Source information —
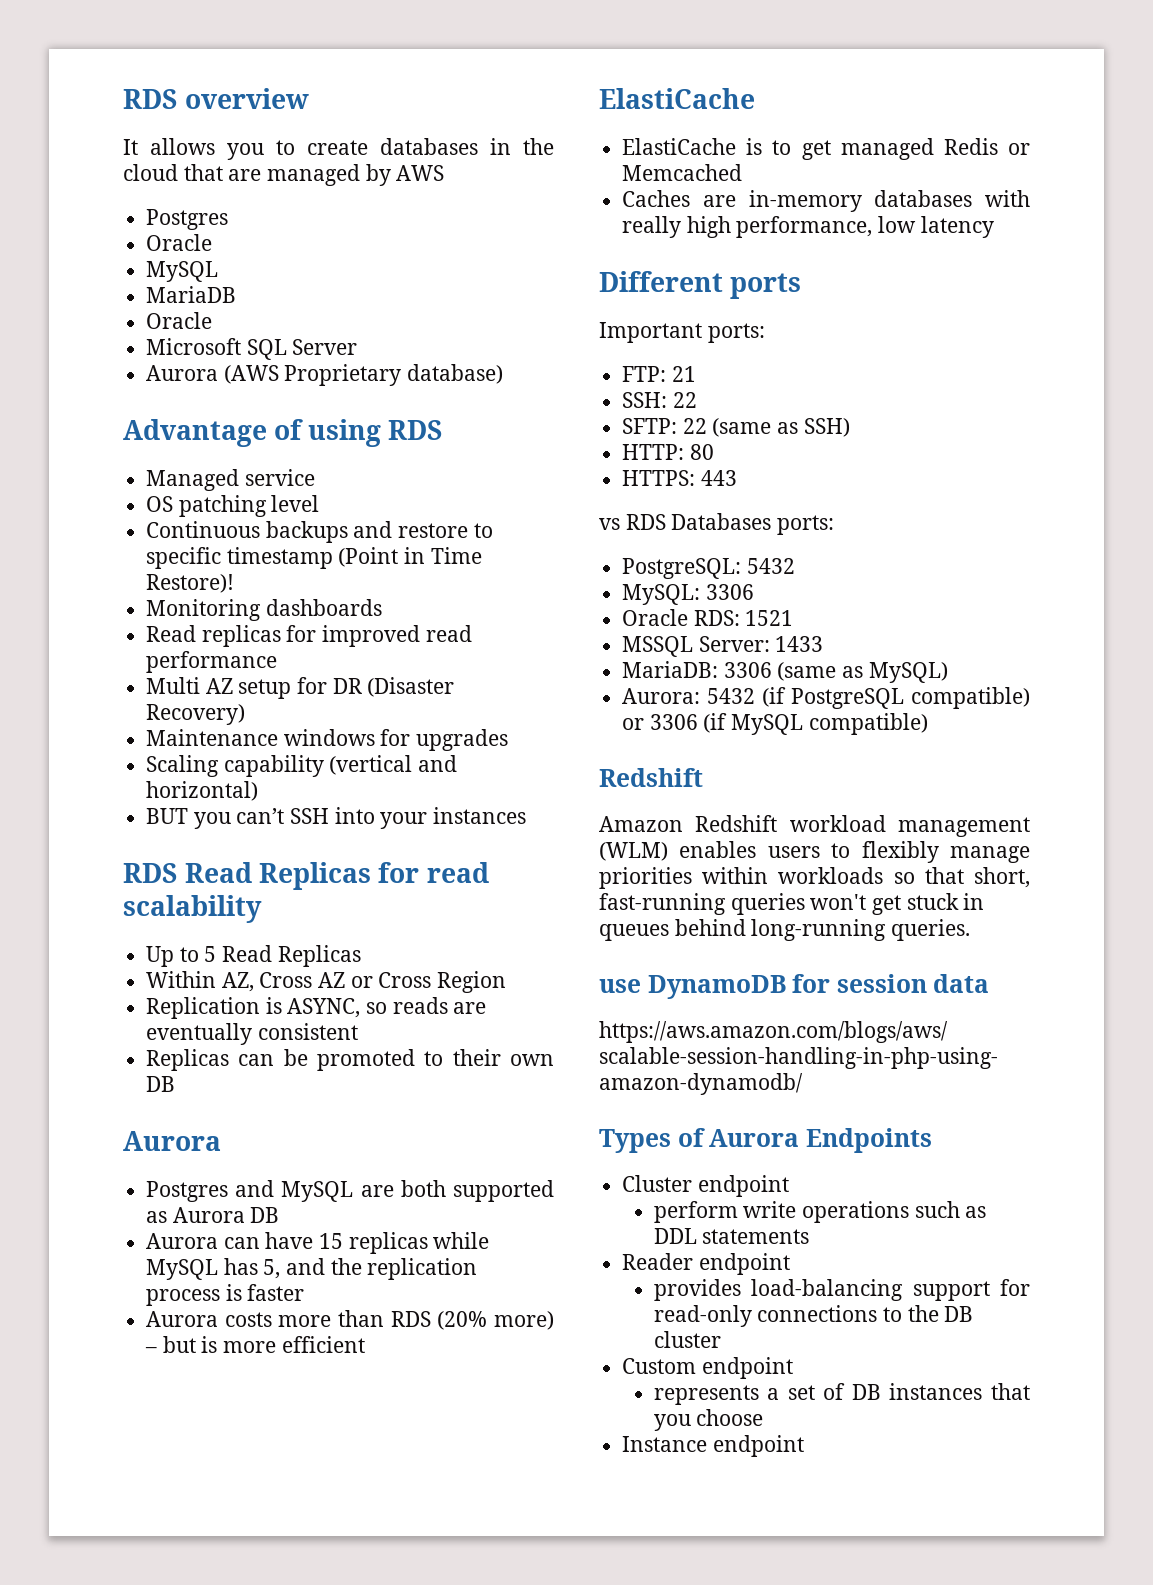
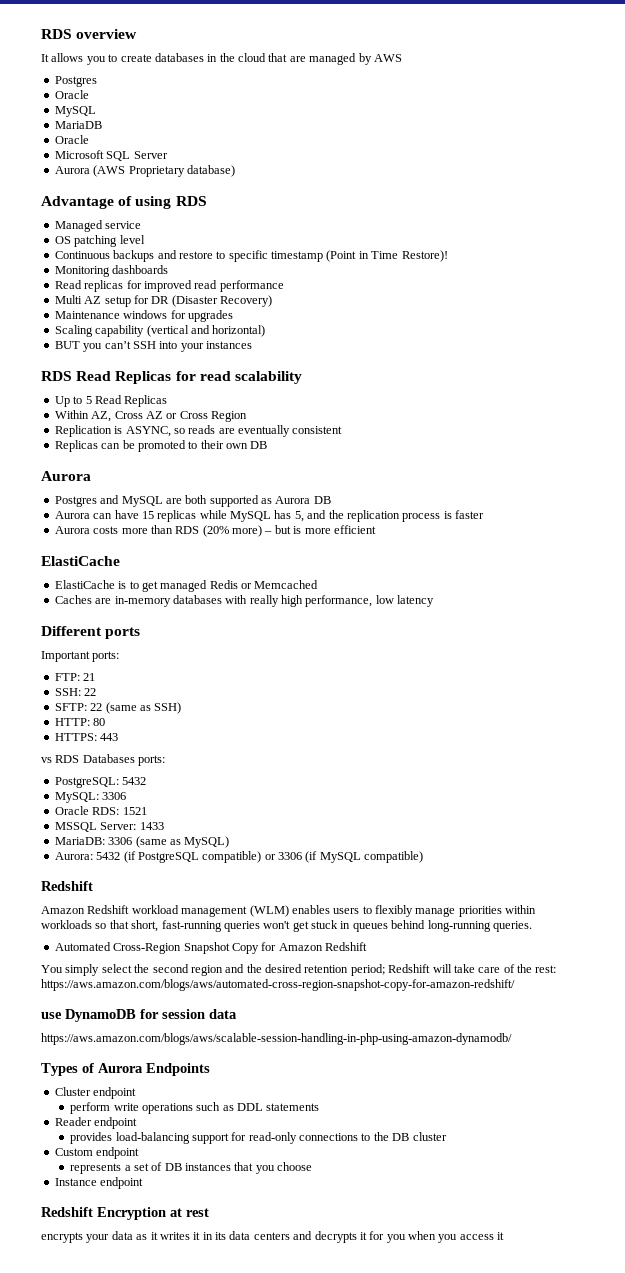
(971, 930) none -> [54,942,367,954] [41,964,557,976] [41,979,515,991] // Automated Cross-Region Snapshot Copy for Amazon Redshift // You simply select the second region and the desired retention period; Redshift will take care of the rest: https://aws.amazon.com/blogs/aws/automated-cross-region-snapshot-copy-for-amazon-redshift/
(804, 1446) none -> [41,1207,209,1220] [41,1231,505,1243] // Redshift Encryption at rest // encrypts your data as it writes it in its data centers and decrypts it for you when you access it

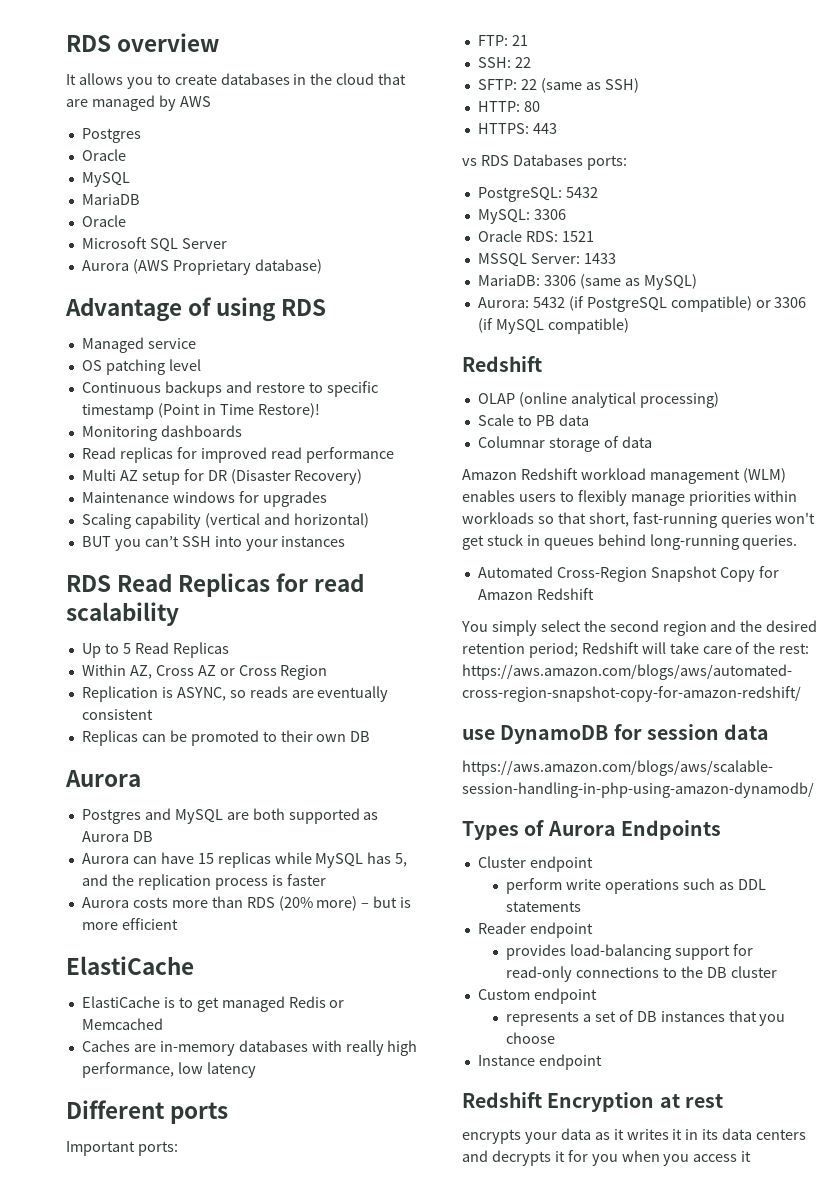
(93, 886) none -> [477,392,719,408] [477,414,589,426] [477,436,652,452] // OLAP (online analytical processing) // Scale to PB data // Columnar storage of data

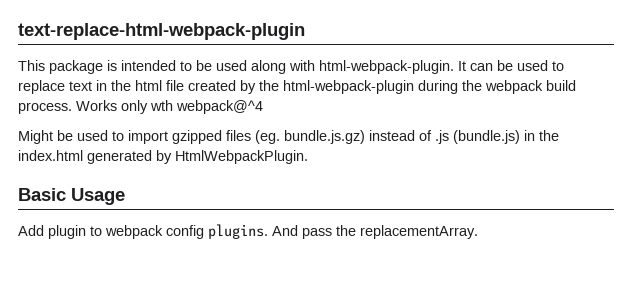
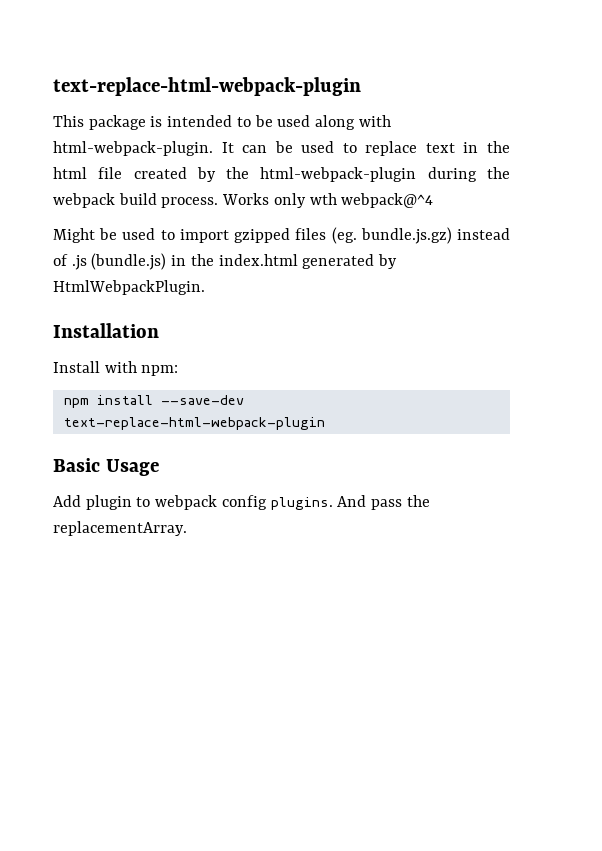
(308, 157) none -> [53,323,159,338] [53,361,179,376] [63,395,244,408] [63,417,325,430] // Installation // Install with npm: // npm install --save-dev text-replace-html-webpack-plugin

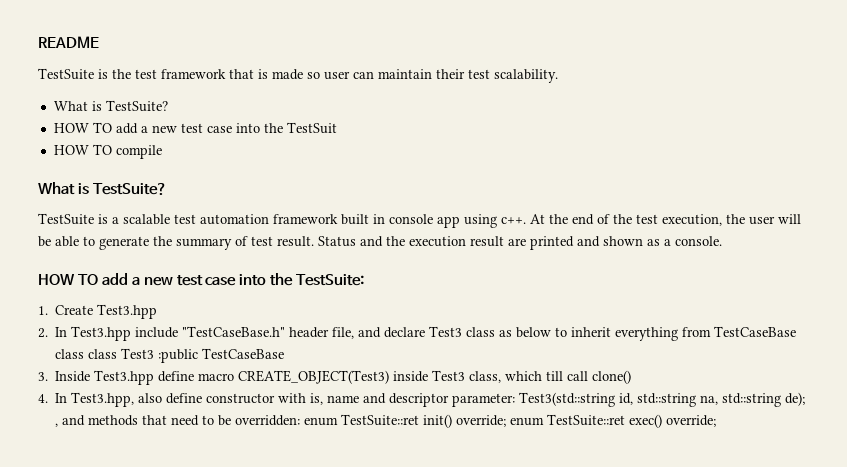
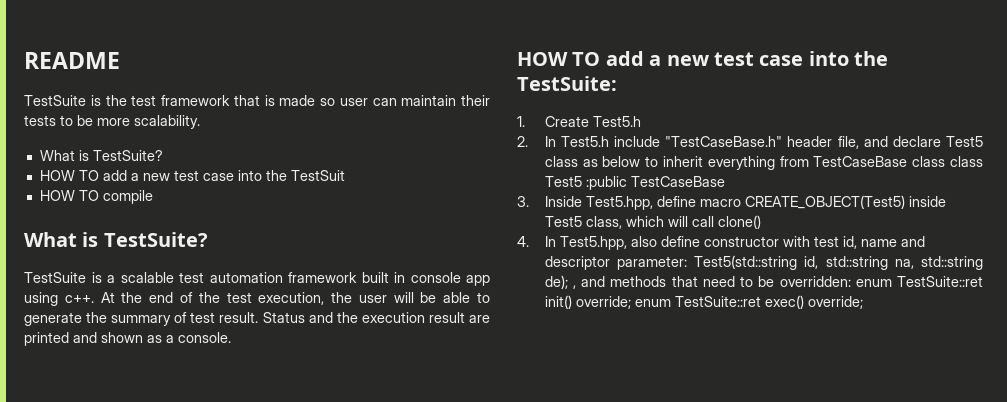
[468,69,490,79] test -> [24,115,130,126] tests to be more
[97,304,158,319] Test3.hpp -> [592,116,641,127] Test5.h
[71,326,132,341] Test3.hpp -> [560,136,609,147] Test5.h
[429,326,463,337] Test3 -> [946,136,983,147] Test5
[121,348,155,359] Test3 -> [544,176,582,187] Test5
[94,370,155,385] Test3.hpp -> [585,196,653,210] Test5.hpp,
[238,370,466,384] CREATE_OBJECT(Test3) inside Test3 -> [744,195,946,209] [544,216,582,227] CREATE_OBJECT(Test5) inside Test5
[546,371,564,381] till -> [667,216,688,227] will
[71,392,135,407] Test3.hpp, -> [559,236,627,250] Test5.hpp,
[310,393,324,405] is, -> [813,236,857,249] test id,
[519,392,616,407] Test3(std::string -> [694,255,798,270] Test5(std::string

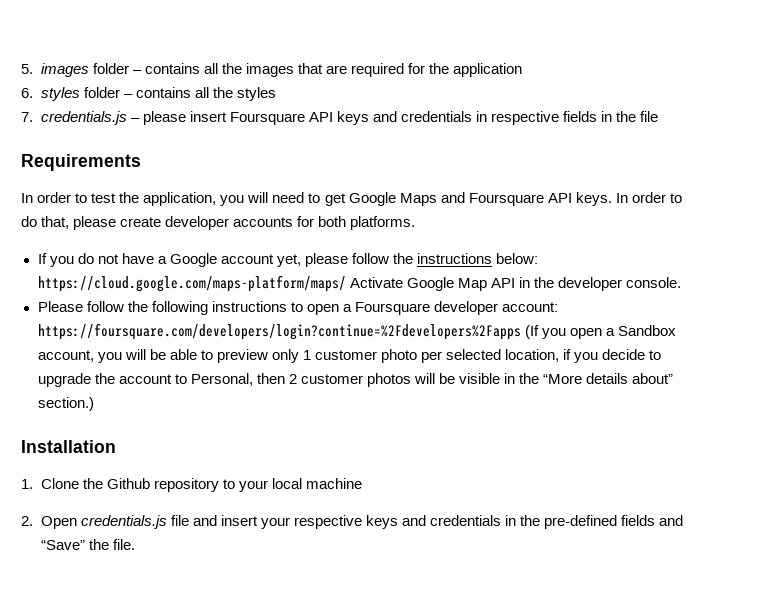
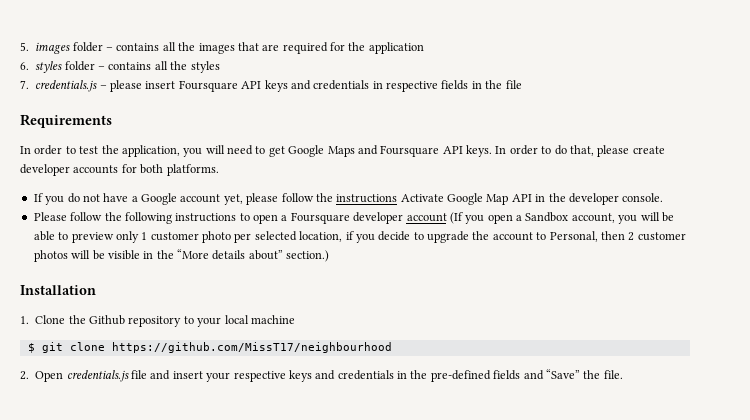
[496,253,539,264] [37,275,346,292] below: https://cloud.google.com/maps-platform/maps/ -> (398, 198) none
[502,302,559,312] [37,323,521,340] account: https://foursquare.com/developers/login?continue=%2Fdevelopers%2Fapps -> [406,213,447,222] account
(362, 483) none -> [27,342,392,353] // $ git clone https://github.com/MissT17/neighbourhood

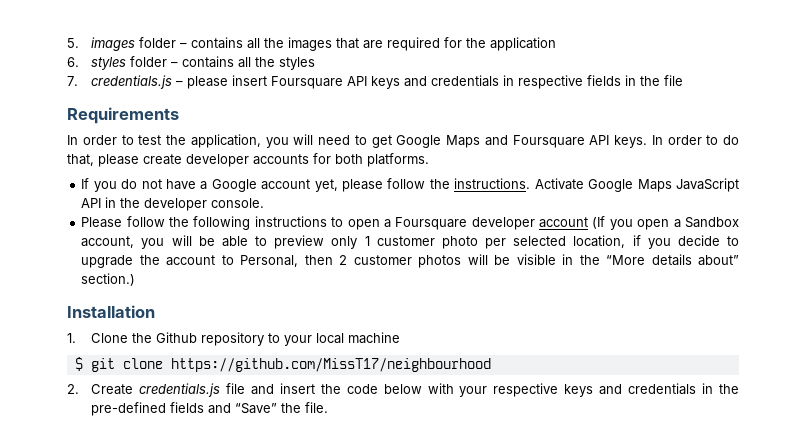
[336,194,398,203] instructions -> [454,178,531,189] instructions.
[486,194,509,205] Map -> [637,178,739,192] Maps JavaScript
[35,371,64,382] Open -> [91,384,134,395] Create
(203, 375) none -> [320,383,454,394] the code below with

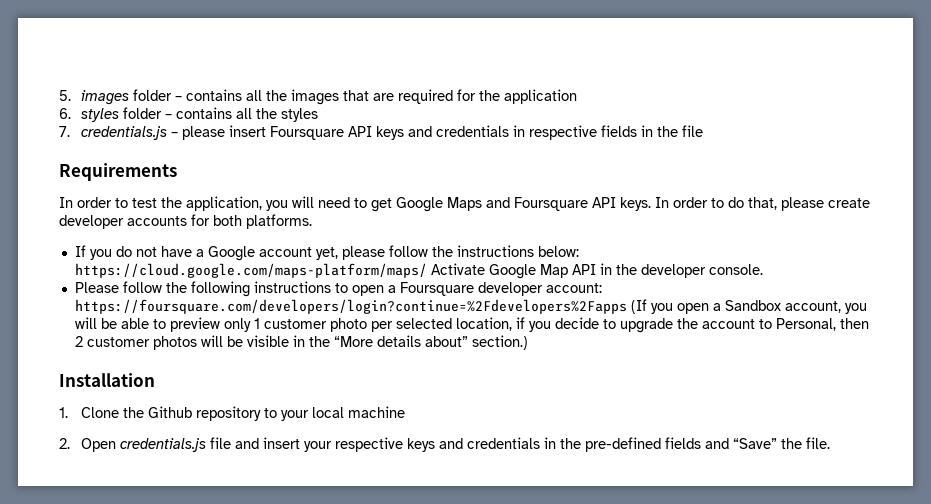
[454,178,739,192] instructions. Activate Google Maps JavaScript -> [456,245,579,257] [74,263,568,279] instructions below: https://cloud.google.com/maps-platform/maps/ Activate Google Map
[539,217,589,228] account -> [545,283,602,293] [74,299,627,314] account: https://foursquare.com/developers/login?continue=%2Fdevelopers%2Fapps
[74,357,491,372] // $ git clone https://github.com/MissT17/neighbourhood -> (406, 412) none
[91,384,134,395] Create -> [81,438,117,452] Open
[320,383,454,394] the code below with -> (301, 443) none

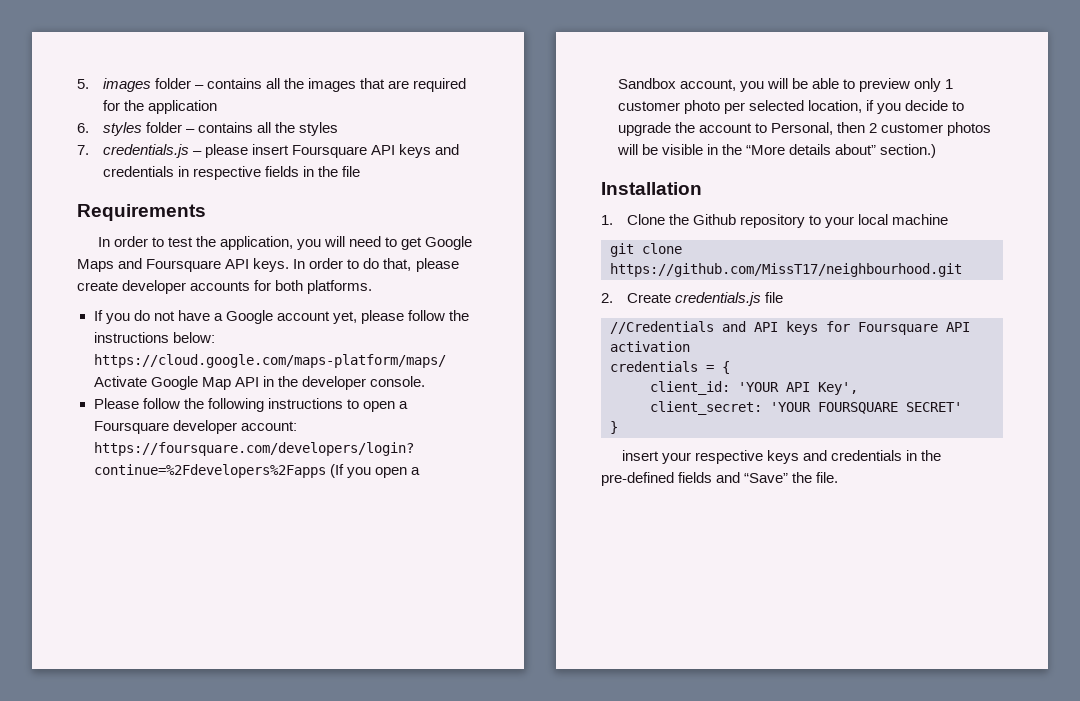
(406, 412) none -> [610,243,682,257] [610,263,962,277] // git clone https://github.com/MissT17/neighbourhood.git
[81,438,117,452] Open -> [626,293,671,303] Create
[235,438,260,449] and -> [610,321,970,335] [610,341,690,352] [610,361,730,374] [650,381,858,395] [650,401,962,415] [610,421,618,434] // //Credentials and API keys for Foursquare API activation // credentials = { // client_id: 'YOUR API Key', // client_secret: 'YOUR FOURSQUARE SECRET' // } //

Task statement —
Write out the lines of the entries above exactly, beginning with the first and ending with the line that contains "(203, 375) none". No picture goes in.

Your response —
(971, 930) none -> [54,942,367,954] [41,964,557,976] [41,979,515,991] // Automated Cross-Region Snapshot Copy for Amazon Redshift // You simply select the second region and the desired retention period; Redshift will take care of the rest: https://aws.amazon.com/blogs/aws/automated-cross-region-snapshot-copy-for-amazon-redshift/
(804, 1446) none -> [41,1207,209,1220] [41,1231,505,1243] // Redshift Encryption at rest // encrypts your data as it writes it in its data centers and decrypts it for you when you access it

(93, 886) none -> [477,392,719,408] [477,414,589,426] [477,436,652,452] // OLAP (online analytical processing) // Scale to PB data // Columnar storage of data

(308, 157) none -> [53,323,159,338] [53,361,179,376] [63,395,244,408] [63,417,325,430] // Installation // Install with npm: // npm install --save-dev text-replace-html-webpack-plugin

[468,69,490,79] test -> [24,115,130,126] tests to be more
[97,304,158,319] Test3.hpp -> [592,116,641,127] Test5.h
[71,326,132,341] Test3.hpp -> [560,136,609,147] Test5.h
[429,326,463,337] Test3 -> [946,136,983,147] Test5
[121,348,155,359] Test3 -> [544,176,582,187] Test5
[94,370,155,385] Test3.hpp -> [585,196,653,210] Test5.hpp,
[238,370,466,384] CREATE_OBJECT(Test3) inside Test3 -> [744,195,946,209] [544,216,582,227] CREATE_OBJECT(Test5) inside Test5
[546,371,564,381] till -> [667,216,688,227] will
[71,392,135,407] Test3.hpp, -> [559,236,627,250] Test5.hpp,
[310,393,324,405] is, -> [813,236,857,249] test id,
[519,392,616,407] Test3(std::string -> [694,255,798,270] Test5(std::string

[496,253,539,264] [37,275,346,292] below: https://cloud.google.com/maps-platform/maps/ -> (398, 198) none
[502,302,559,312] [37,323,521,340] account: https://foursquare.com/developers/login?continue=%2Fdevelopers%2Fapps -> [406,213,447,222] account
(362, 483) none -> [27,342,392,353] // $ git clone https://github.com/MissT17/neighbourhood

[336,194,398,203] instructions -> [454,178,531,189] instructions.
[486,194,509,205] Map -> [637,178,739,192] Maps JavaScript
[35,371,64,382] Open -> [91,384,134,395] Create
(203, 375) none -> [320,383,454,394] the code below with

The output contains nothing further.